# Phq-9 and gad-7



## t.rodgers@nwbchcc.org (Jun 8, 2017)

Hello ,

I am in need for some help. My BH providers are doing PHQ-9 and GAD-7. I read that these codes are replaced by 96127. However, my BH providers state they are different and want to know if we can get paid for both codes. I have read that 96127 include PHQ-9, PHQ-A and GAD-7. If my BH provider is doing a GAD-7 and a PHQ-9 can I bill out 96127 and up the units to 2 for reimbursment? Not sure since I am not a coder and my billing manager has quite on me. Left in the dark with this. 

Tammy


----------



## paulpresken (Aug 4, 2017)

*Same exact question!*

I see you posted a few months ago on this topic.  I have the same question as we typically give both the PHQ-9 and GAD-7 to many of our patients.  When I simply send in two charge lines, I am getting the 2nd one rejected as a duplicate.  Let me know if you have figured this out.

Thanks!


----------



## twomack (Apr 19, 2018)

Did you ever find your answer to this question?


----------



## hollyw42 (Apr 26, 2018)

I do know you can up the units to 2 on 96127 and receive payment. We recently have done this and are seeing reimbursement.

However, I have a question along the same lines... would you bill the 96127 or the 96160? I am trying to figure out what the difference between these two codes are.
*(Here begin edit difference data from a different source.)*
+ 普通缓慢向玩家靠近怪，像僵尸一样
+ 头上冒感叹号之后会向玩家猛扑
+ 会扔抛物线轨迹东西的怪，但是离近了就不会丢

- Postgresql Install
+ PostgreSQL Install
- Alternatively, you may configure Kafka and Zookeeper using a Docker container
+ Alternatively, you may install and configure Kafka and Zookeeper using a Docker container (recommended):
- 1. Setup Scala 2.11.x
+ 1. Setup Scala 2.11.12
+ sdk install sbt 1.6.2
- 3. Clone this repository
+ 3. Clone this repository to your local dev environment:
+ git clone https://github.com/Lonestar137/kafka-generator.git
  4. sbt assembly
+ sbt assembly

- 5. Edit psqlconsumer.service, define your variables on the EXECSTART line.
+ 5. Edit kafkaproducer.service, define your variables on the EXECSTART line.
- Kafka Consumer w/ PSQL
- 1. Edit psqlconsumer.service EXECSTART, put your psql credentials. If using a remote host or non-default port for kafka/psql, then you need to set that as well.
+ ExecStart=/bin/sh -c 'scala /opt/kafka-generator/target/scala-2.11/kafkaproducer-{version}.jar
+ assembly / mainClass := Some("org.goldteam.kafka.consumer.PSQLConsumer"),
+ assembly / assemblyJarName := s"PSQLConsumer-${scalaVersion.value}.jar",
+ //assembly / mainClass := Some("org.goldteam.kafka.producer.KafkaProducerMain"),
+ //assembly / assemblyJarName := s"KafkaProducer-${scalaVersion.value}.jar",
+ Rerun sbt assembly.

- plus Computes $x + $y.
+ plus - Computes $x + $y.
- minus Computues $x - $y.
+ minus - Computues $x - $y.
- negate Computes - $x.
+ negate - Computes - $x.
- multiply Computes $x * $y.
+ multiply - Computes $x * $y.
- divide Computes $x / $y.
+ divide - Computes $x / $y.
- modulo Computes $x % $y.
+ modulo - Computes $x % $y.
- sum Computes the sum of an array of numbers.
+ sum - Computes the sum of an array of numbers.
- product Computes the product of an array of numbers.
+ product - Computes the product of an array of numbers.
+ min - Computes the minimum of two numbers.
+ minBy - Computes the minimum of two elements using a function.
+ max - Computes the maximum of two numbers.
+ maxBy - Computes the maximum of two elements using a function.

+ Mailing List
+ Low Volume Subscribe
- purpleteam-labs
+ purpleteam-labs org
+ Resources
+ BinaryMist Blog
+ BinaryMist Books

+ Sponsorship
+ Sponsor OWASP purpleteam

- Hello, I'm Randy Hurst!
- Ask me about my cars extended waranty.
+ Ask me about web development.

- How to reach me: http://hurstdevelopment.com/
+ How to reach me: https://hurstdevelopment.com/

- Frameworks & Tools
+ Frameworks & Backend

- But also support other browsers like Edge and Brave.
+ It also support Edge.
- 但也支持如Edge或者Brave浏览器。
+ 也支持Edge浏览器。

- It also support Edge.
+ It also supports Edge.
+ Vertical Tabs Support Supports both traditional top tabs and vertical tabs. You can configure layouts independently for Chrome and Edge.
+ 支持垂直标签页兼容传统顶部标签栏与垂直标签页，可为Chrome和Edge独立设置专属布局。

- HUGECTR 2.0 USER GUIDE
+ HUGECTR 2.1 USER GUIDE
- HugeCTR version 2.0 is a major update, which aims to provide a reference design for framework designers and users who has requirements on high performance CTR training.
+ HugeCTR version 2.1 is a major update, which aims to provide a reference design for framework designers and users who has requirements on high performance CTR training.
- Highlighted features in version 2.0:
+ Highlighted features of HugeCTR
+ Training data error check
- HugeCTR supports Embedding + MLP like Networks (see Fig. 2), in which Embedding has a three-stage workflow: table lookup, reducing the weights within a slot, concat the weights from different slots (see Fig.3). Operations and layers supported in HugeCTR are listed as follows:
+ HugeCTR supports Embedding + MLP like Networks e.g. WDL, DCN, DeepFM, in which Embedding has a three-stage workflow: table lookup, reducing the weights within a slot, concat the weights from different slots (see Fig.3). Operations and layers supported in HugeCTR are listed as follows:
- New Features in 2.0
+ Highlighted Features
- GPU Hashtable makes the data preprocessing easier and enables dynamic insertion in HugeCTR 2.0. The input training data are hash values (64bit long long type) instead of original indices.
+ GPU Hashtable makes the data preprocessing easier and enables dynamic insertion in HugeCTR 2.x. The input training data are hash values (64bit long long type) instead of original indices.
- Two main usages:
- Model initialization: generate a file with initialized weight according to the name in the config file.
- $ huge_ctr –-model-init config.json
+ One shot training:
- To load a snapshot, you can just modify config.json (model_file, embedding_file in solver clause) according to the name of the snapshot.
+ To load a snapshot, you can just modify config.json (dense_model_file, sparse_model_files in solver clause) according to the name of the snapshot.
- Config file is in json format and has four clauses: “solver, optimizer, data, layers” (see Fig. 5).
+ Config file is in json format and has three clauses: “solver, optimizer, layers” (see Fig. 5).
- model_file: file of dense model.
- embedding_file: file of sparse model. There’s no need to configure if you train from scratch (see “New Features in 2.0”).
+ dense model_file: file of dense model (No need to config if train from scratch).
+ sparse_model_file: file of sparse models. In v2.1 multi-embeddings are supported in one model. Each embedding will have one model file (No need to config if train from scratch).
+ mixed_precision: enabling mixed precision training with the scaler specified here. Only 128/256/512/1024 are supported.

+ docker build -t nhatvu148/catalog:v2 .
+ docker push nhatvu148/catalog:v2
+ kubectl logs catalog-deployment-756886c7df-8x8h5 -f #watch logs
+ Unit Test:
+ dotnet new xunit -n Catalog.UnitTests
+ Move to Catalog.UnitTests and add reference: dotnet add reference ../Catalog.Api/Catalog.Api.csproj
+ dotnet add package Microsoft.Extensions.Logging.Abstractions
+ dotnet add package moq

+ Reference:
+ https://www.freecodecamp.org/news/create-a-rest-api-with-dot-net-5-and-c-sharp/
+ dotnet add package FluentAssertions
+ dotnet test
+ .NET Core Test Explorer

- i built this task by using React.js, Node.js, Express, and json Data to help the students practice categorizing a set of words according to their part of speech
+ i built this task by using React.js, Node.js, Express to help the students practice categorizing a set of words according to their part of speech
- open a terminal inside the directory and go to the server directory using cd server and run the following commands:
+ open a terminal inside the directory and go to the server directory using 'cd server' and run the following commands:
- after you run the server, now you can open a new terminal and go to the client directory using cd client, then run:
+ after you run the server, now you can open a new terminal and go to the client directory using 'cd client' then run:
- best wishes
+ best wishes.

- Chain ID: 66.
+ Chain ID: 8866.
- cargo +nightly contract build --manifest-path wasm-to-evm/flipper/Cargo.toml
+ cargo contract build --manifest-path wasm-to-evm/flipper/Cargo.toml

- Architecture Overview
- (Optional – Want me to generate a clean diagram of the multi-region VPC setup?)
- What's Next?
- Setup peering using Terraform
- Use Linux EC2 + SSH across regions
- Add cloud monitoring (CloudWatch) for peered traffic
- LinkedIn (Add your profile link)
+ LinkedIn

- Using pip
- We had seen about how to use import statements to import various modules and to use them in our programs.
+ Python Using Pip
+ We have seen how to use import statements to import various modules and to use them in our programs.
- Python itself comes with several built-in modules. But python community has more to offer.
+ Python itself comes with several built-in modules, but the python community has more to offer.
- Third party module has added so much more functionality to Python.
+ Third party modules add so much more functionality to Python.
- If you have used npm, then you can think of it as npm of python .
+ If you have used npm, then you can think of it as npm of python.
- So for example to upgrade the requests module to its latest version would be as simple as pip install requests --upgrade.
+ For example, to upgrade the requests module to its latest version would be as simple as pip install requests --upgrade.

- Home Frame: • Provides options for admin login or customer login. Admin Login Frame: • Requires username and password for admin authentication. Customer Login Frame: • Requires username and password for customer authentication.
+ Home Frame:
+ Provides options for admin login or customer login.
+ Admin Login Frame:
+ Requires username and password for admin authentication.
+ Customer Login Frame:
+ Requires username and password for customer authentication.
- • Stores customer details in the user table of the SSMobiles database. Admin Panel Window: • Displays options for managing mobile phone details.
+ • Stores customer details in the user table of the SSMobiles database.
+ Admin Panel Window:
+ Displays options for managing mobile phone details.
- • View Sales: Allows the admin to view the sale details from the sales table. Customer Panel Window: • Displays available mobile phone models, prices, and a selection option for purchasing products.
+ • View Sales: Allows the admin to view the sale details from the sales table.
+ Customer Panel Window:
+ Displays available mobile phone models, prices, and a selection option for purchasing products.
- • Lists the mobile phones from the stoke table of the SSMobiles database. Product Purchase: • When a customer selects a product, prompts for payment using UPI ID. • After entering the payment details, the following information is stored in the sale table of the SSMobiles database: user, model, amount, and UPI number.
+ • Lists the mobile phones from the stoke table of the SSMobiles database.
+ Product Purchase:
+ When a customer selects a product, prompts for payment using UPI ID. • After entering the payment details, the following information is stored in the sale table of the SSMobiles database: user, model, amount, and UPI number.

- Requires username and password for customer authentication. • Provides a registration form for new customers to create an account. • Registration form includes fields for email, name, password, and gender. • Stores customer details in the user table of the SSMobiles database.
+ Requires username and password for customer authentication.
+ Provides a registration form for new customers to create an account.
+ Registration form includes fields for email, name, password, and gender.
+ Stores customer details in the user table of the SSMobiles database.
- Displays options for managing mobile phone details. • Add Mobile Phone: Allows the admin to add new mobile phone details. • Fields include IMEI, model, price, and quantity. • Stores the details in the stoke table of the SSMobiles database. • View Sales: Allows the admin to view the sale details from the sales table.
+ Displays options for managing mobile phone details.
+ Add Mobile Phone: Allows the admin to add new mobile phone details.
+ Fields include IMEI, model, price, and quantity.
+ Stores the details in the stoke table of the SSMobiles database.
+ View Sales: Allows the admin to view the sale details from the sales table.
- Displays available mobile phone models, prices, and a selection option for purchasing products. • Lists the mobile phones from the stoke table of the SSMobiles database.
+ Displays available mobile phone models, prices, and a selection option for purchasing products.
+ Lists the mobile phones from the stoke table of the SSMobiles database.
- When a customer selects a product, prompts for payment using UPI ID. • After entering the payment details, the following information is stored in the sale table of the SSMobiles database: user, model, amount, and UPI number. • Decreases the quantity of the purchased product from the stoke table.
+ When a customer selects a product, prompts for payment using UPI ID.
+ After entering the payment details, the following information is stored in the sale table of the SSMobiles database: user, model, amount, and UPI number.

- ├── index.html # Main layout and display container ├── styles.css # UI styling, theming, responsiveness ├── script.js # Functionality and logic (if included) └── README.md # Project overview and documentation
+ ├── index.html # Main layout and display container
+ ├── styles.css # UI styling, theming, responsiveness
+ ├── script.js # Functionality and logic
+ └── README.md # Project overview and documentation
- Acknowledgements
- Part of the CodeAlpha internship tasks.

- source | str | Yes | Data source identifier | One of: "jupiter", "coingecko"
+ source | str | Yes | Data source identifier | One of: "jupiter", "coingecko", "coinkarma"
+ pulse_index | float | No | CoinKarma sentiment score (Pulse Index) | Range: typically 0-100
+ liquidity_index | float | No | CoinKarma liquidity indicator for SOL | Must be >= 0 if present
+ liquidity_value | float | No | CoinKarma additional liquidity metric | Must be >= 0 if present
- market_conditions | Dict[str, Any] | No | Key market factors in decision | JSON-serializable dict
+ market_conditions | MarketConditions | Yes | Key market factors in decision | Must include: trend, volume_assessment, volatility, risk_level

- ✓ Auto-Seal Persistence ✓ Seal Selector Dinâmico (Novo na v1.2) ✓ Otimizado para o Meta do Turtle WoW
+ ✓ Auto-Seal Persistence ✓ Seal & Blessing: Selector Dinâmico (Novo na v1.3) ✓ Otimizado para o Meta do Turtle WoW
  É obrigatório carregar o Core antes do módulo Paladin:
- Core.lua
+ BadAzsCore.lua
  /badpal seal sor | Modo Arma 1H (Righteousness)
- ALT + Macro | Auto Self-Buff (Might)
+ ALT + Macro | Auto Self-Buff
Someone decided to bill 96127 for our GYN patients and 96161 for our OB patients. I know the 96161 is incorrect but now I am stuck as to what the difference between the 96127 and 96160 is. We are using both the PHQ-9 and the GAD-7.


----------



## nkroche (Aug 14, 2018)

*PHQ-9 and GAD-7*

Hello, 

96127 is a time-based code which require documentation of start and stop time.  This is info from FindACode:

"Emotional/behavioral assessments may be performed by medical and mental health professionals in the clinical setting and also by trained professionals in the educational setting. These assessments gather information regarding feelings and emotions and problem behaviors through direct observation of the individual and/or questionnaires completed by the individual, caregivers, teachers, and others. Areas assessed can include activities of daily living (ADL), relationships, attitude, adaptability, aggression, anxiety, attention, atypicality, conduct problems, depression, functional communication, hyperactivity, social skills, somatization, withdrawal, and self-esteem. Assessment tools may include the Behavior Assessment System for Children-Second Edition (BASC-2), Behavior Rating Profile-Second Edition (BRP-2), Child Behavior Checklist (CBCL), Conners' Rating Scale, Pervasive Developmental Disorder Behavior Inventory (PDDBI), Brief Infant Toddler Social Emotional Assessment (BITSEA) and the Patient Health Questionnaire for Depression and Anxiety (PHQ-4, PHQ-9). 

The individual tests can take from *10-45 *minutes to complete with additional time allocated for the results to be compiled and scored. 


Code 96127 can be applied for each standardized test that is administered, scored, and reported.  96127 is billed for each test, it is a timed code stating individual tests can take from 10-45 min to complete.  AMA states you cannot bill for time less than *31 minutes* and “A minimum of 31 minutes must be provided to report any per hour code.”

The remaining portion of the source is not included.